Na década de 1980, a população russa tinha muitas expectativas. Gorbatchov parecia um indivíduo incomum e promissor quando comparado aos seus pares. Entretanto, os seus objetivos não eram claros, e com o tempo ficou evidente que ele se preocupava muito mais com os seus amigos do Partido Comunista e com as suas ambições políticas. Iéltsin parecia capaz de fazer e arrumar o que fosse necessário, de promover mudanças reais. E, de fato, ele conseguiu. Revisou e alterou o tradicional banimento comunista de direito à propriedade privada – e esta foi a sua conquista mais significativa.
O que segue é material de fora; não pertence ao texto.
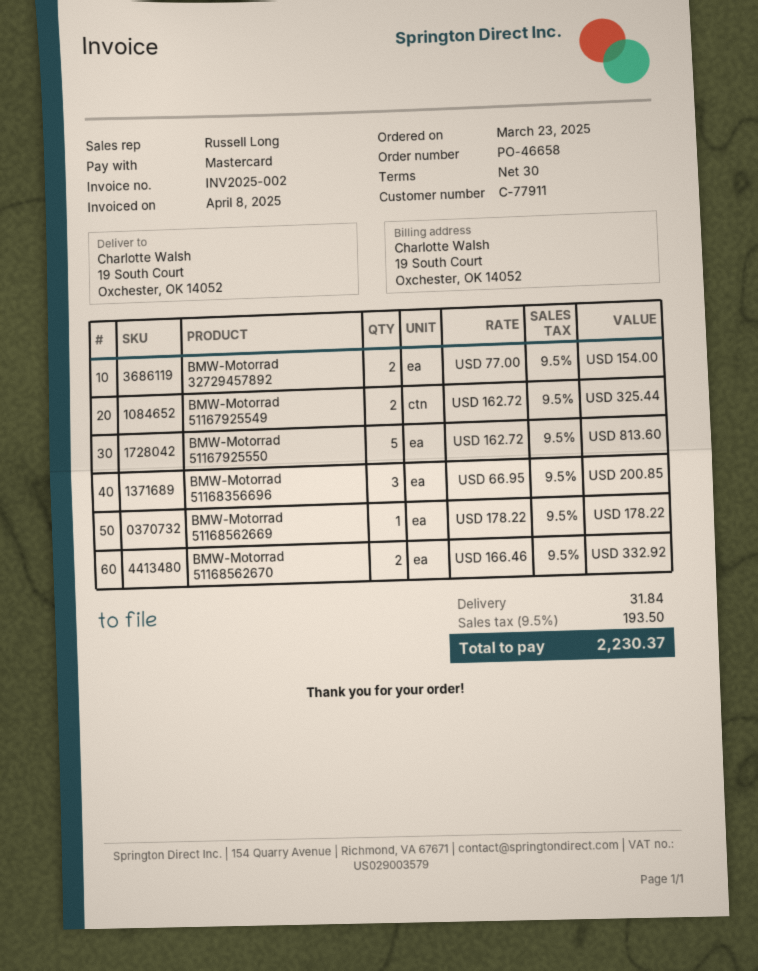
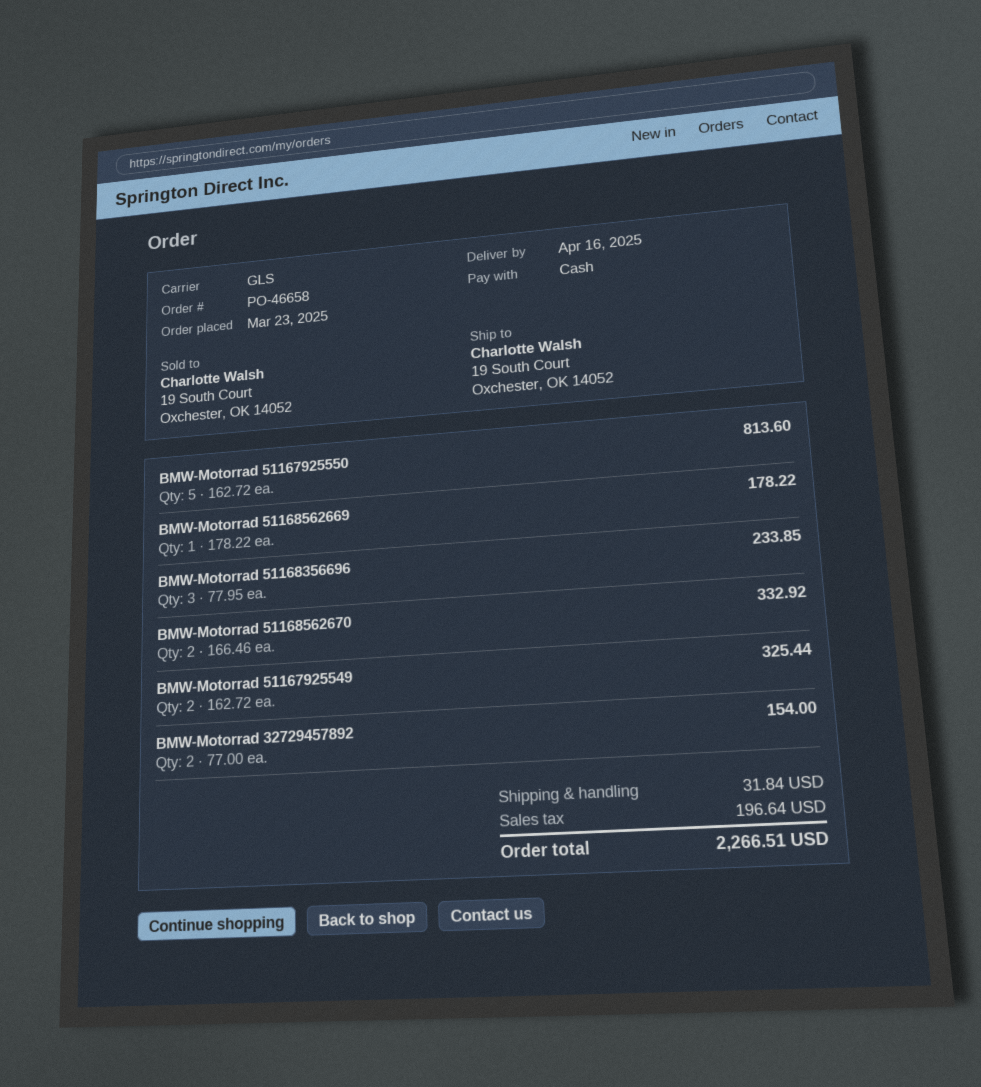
payment method: Mastercard -> cash
BMW-Motorrad 51168356696: 3 x 66.95 = 200.85 -> 3 x 77.95 = 233.85
tax: 193.50 -> 196.64
total: 2230.37 -> 2266.51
Mas ele não fez todos felizes na Rússia. As minorias nacionais são uma parte significativa da vida política. Os conflitos étnicos de difícil resolução no Cáucaso do Norte – consequências da política nacional soviética e o subsequente vazio de poder nas sociedades onde instintos feudais ainda eram bastante fortes – não lhe deram muita chance. Apoiei com veemência as suas atitudes em 1993 contra o Supreme Soviético, cujos membros organizaram, como disse Anatoliy Chubais, um “golpe fascista-militar” contra Iéltsin. Eu percebi a fragilidade do modelo econômico que ele tinha construído no início dos anos 90 e previ a crise de 1998, que representou um divisor de mares para Rússia e para o próprio ex-presidente.

A partir de 1998, Iéltsin mudou, desgastado pela batalha política. Ele era um ser humano que não estava isento de maus hábitos. Tinha um sério problema de coração e tomou muitas decisões difíceis. Começou a criticar os Estados Unidos e discutiu abertamente com o seu amigo Bill Clinton, o presidente norte-americano que mais se preocupou e dedicou atenção à Rússia em toda a história. Ele não era mais aquela pessoa na qual depositávamos nossas aspirações e expectativas em 1987.

Durante a sua renúncia, ele mais uma vez mostrou ser o homem de quem tanto gostávamos na década anterior. Um ser humano capaz de um gesto, de um passo, de ações. Ele pediu perdão, algo que poucos políticos conseguiriam fazer. Eu me lembro de Iéltsin como alguém que se preocupou com a sua nação e sempre sentiu estar do lado da virtude, do lado certo da história.